Последний рейс «Фрама»… Из родной стихии — на сушу, чтобы стать кораблем-музеем.
Вот каюта, где Нансен, присев к неудобному белому столику, писал дневник плавания. Мне знакома толстая мачта, проходящая как раз через тесную кают-компанию. Я спускаюсь в трюм, где переплетаются балки, придающие необычайную прочность деревянному кораблю. Поднимаюсь на капитанский мостик. Столько счастливых и тревожных часов провел на нем Фритьоф Нансен!
Нансен построил свой «Фрам» для экспедиции, план которой кое-кто называл «проектом бессмысленного самоубийства». Но ведь самоубийством считали и его попытку пересечь на лыжах ледяной купол Гренландии. А Нансен с горсткой храбрецов поднялся на ледяной панцирь этого гигантского острова и первым в мире пересек его, преодолев морозы, голод, пургу: не зря же он с детства закалял себя и не боялся спать на снегу.
Нансен повел «Фрам» вдоль берегов Сибири. Далеко за мысом Челюскин корабль смело вошел во льды. Нансен верил, что от берегов Сибири начинается морское течение, которое вместе со льдами понесет корабль в сторону Северного полюса.
«Фрам» ушел в плавание в 1893 году. Тогда еще не было радио. Три года никто в мире не знал, что с кораблем и его командой. В газетах писали, что, наверное, льды все-таки раздавили судно и если кто-нибудь при этом остался в живых, то теперь его несчастный удел — скитания на необитаемых островах Северного Ледовитого океана.
Но однажды разнеслась весть: Нансен вернулся с победой! Стучали телеграфные аппараты во всех странах мира, передавая первые подробности.
Льды, увлекаемые течением, действительно унесли корабль гораздо дальше на север, чем до тех пор удавалось проникать кому-либо. Вблизи полюса не оказалось ни суши, ни мелководного моря. Там, под толщей льдов, разверзалась глубокая пучина. Это было только одно из многочисленных открытий, сделанных экспедицией в широтах, где на карте обозначалось неведомое человеку «белое пятно».
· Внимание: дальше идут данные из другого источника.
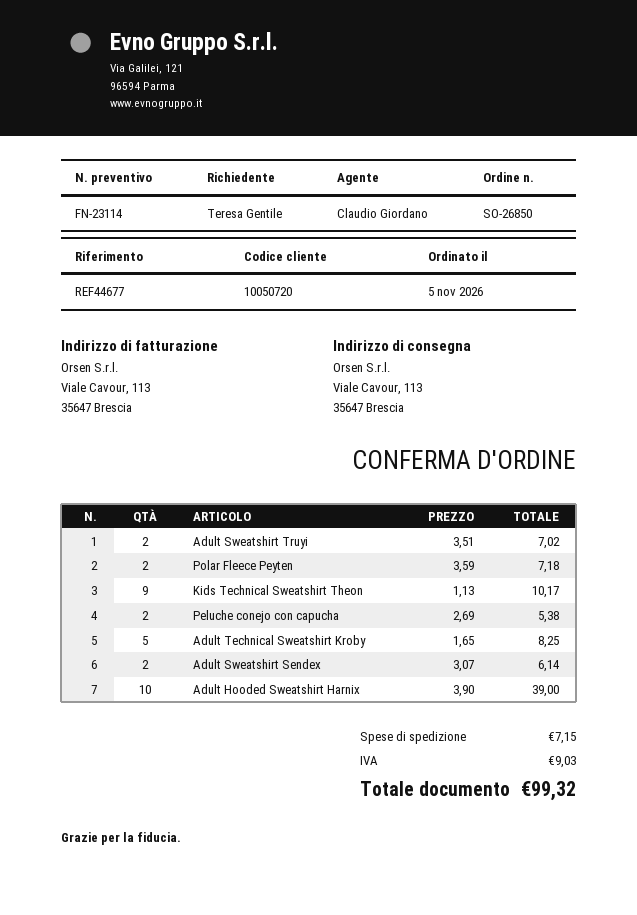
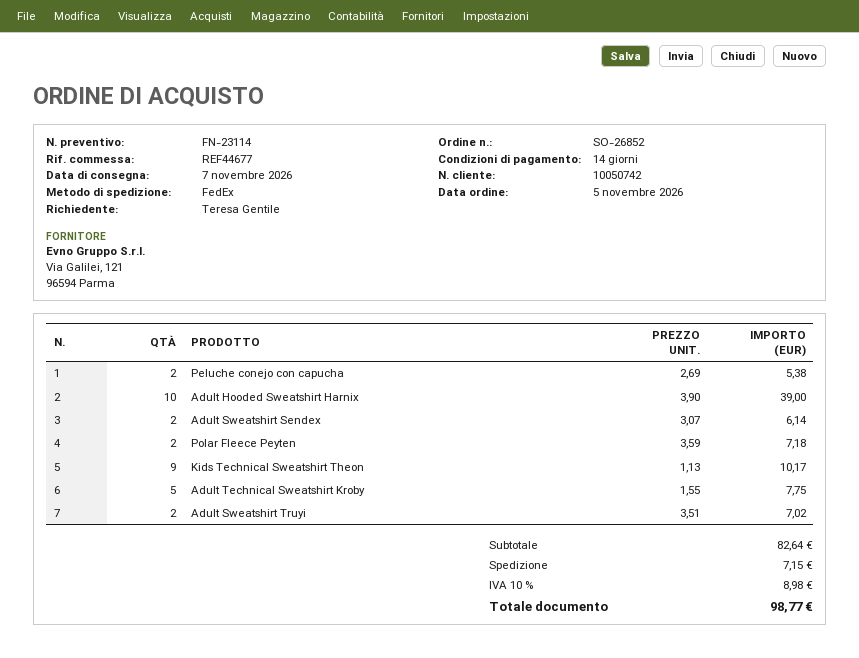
order number: SO-26850 -> SO-26852
customer number: 10050720 -> 10050742
Adult Technical Sweatshirt Kroby: 5 x 1.65 = 8.25 -> 5 x 1.55 = 7.75
tax: 9.03 -> 8.98
total: 99.32 -> 98.77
Но особенно изумила всех смелость самого Нансена. Когда «Фрам» находился за тысячи километров от обитаемой земли, он и его друг Йохансен пошли по льдам в сторону полюса. Они пересекли 86-ю параллель и лишь оттуда повернули, но не к кораблю, который за время их похода унесло со льдами неизвестно куда, а к необитаемым архипелагам океана.